WHAT YOU WILL DO »
From the data that follows, copy every line with the string "text".

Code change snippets

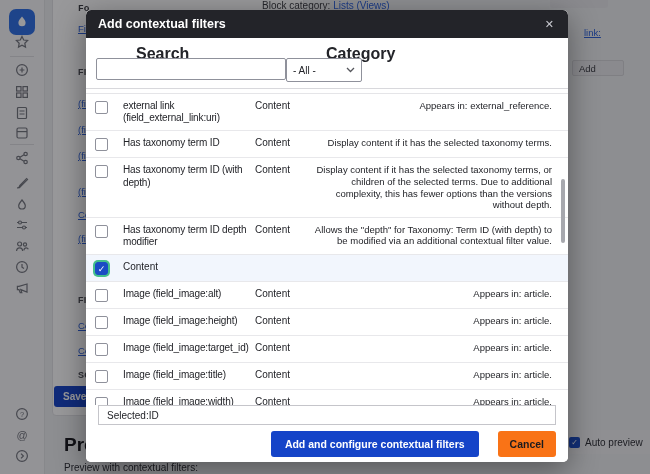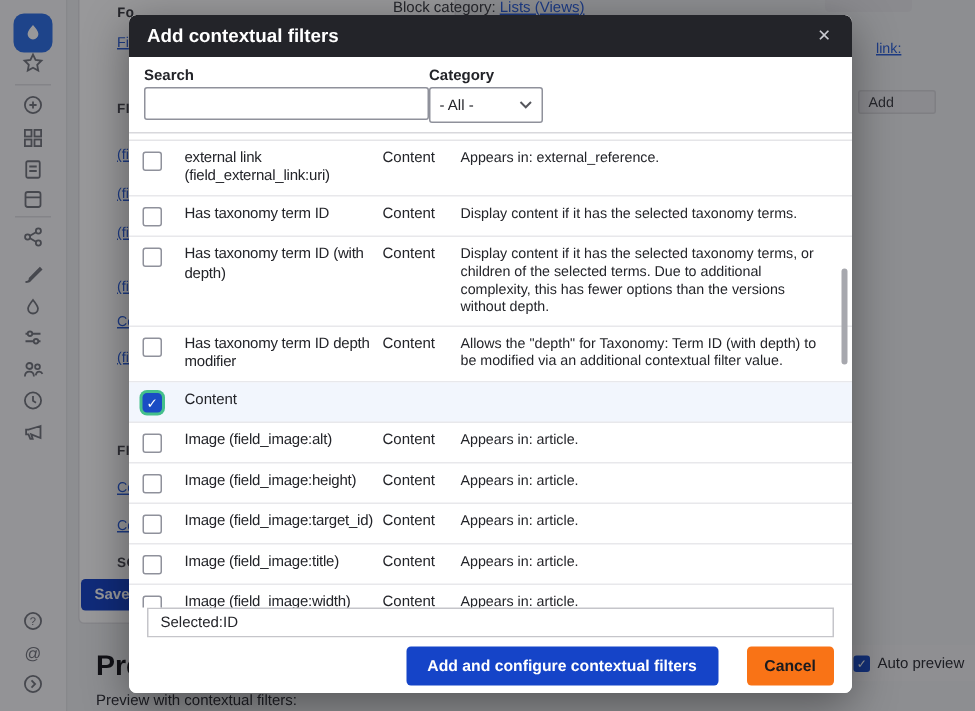--- a/index.html
+++ b/index.html
@@ -46,7 +46,7 @@
   .m-close{margin-left:auto;margin-right:12px;background:none;border:none;color:#c9cad0;font-size:11px;
            cursor:pointer;padding:2px;line-height:1;font-family:inherit;}
   .m-filters{flex:0 0 50px;position:relative;background:#fff;}
-  .f-label{position:absolute;top:7px;font-size:10px;font-weight:bold;color:#232429;}
+  .f-label{position:absolute;top:7px;font-size:16px;font-weight:bold;color:#232429;margin-left:40px;}
   .f-search-label{left:10px;}
   .f-cat-label{left:200px;}
   .f-input{position:absolute;left:10px;top:20px;width:178px;height:20px;border:1px solid #8f919b;border-radius:2px;

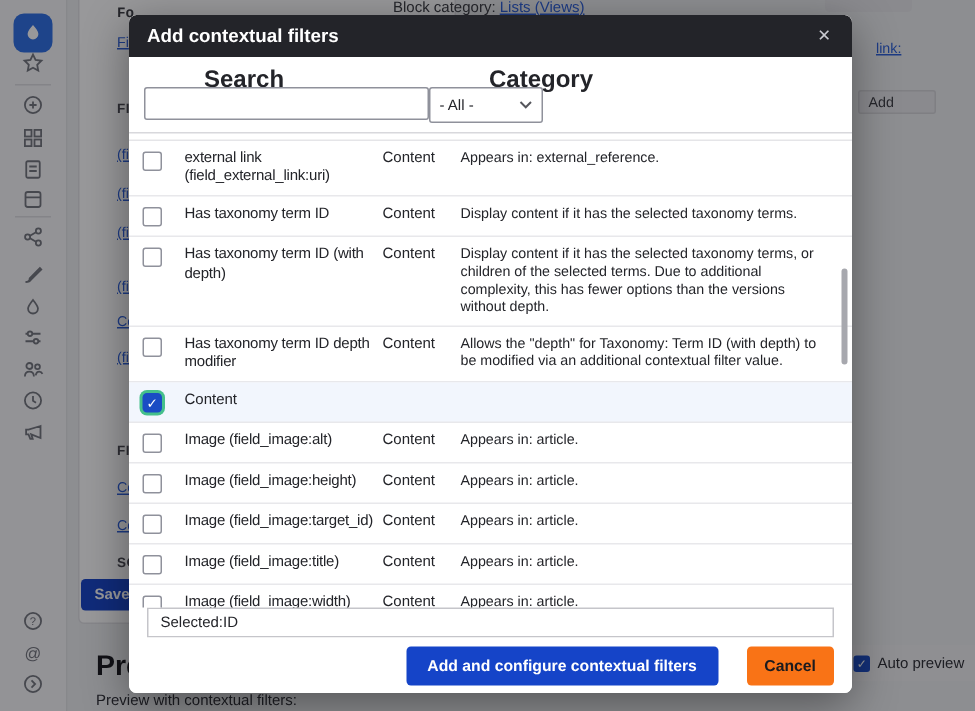--- a/index.html
+++ b/index.html
@@ -62,7 +62,7 @@
   .cell-check{flex:0 0 37px;padding-left:9px;box-sizing:border-box;}
   .cell-name{flex:0 0 132px;letter-spacing:-0.15px;padding-right:6px;box-sizing:border-box;}
   .cell-cat{flex:0 0 52px;}
-  .cell-desc{flex:1;padding-right:16px;font-size:9.5px;}
+  .cell-desc{flex:1;padding-right:16px;font-size:9.5px;text-align:right;}
   .cb{display:block;width:13px;height:13px;border:1px solid #8f919b;border-radius:2px;background:#fff;
       font-size:9px;line-height:13px;text-align:center;color:#fff;box-sizing:border-box;margin-top:1px;}
   .cb.checked{background:#1a4cc4;border-color:#1a4cc4;border-radius:3px;box-shadow:0 0 0 2px #45c08b;}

EXERCISE ANSWER »
+  .cell-desc{flex:1;padding-right:16px;font-size:9.5px;text-align:right;}
       font-size:9px;line-height:13px;text-align:center;color:#fff;box-sizing:border-box;margin-top:1px;}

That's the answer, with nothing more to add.